━━━ PROVIDED RECORDS ━━━

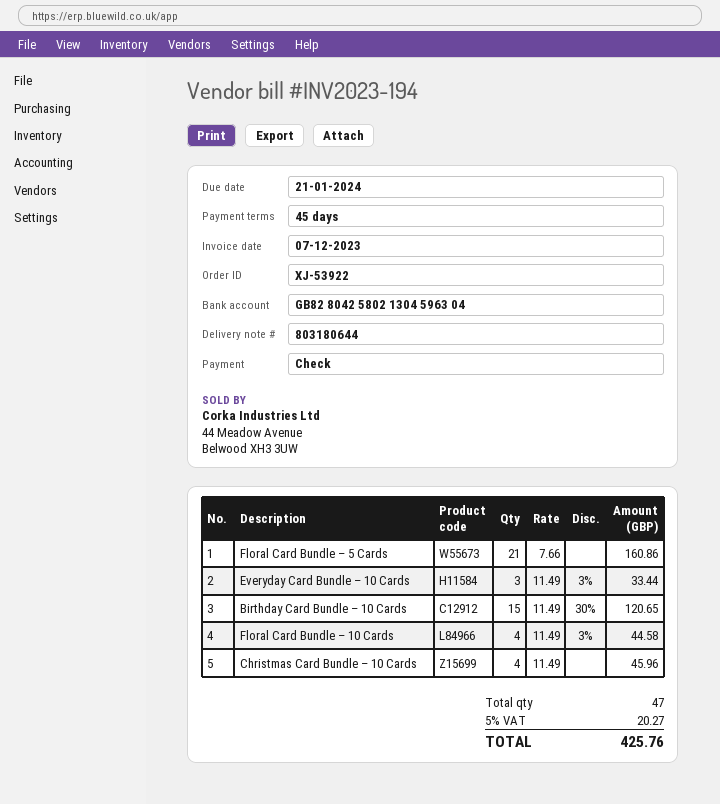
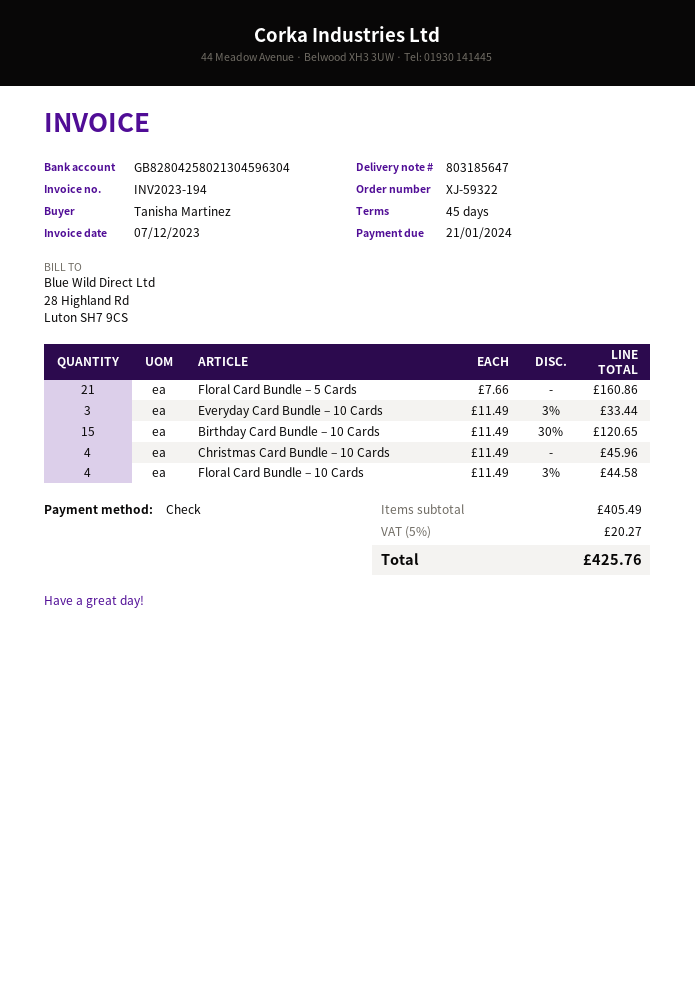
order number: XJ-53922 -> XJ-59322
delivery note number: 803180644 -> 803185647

━━━
━━━ PROVIDED RECORDS ━━━

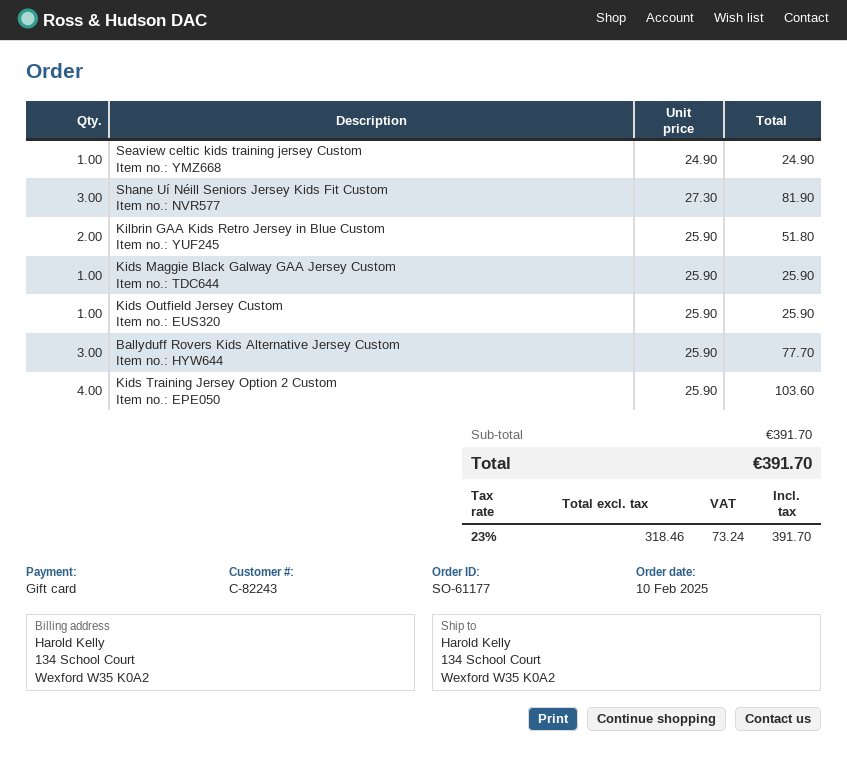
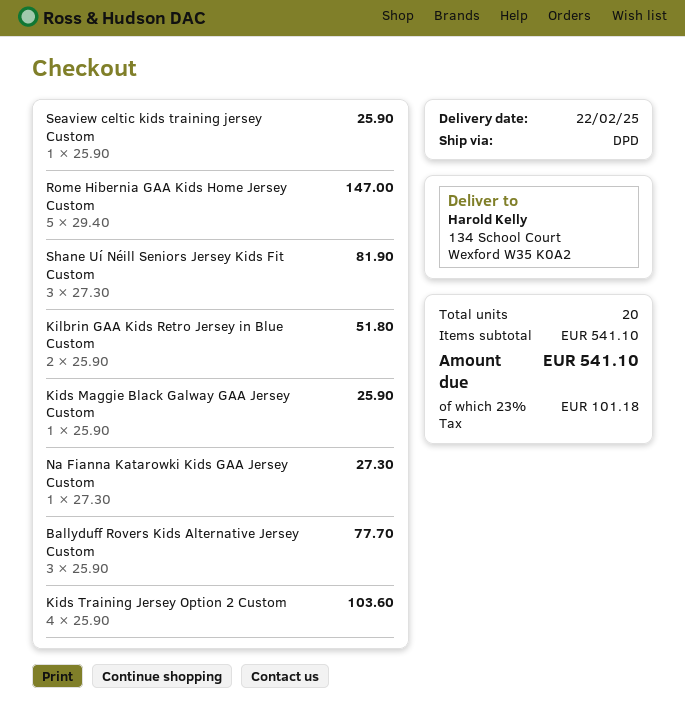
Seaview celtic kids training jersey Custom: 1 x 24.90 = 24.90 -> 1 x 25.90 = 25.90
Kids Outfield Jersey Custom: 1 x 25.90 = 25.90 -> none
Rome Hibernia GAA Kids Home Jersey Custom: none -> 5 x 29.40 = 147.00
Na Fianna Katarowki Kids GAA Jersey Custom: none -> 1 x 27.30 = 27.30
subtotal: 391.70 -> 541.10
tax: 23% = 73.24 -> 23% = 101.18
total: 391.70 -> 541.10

━━━

◆ TASK BRIEF: Beginning with the line containing "order number: XJ-53922 -> XJ-59322" and ending with the line containing "delivery note number: 803180644 -> 803185647", extract those lines exactly from the listing above, and only those.

◆ FINISHED TASK:
order number: XJ-53922 -> XJ-59322
delivery note number: 803180644 -> 803185647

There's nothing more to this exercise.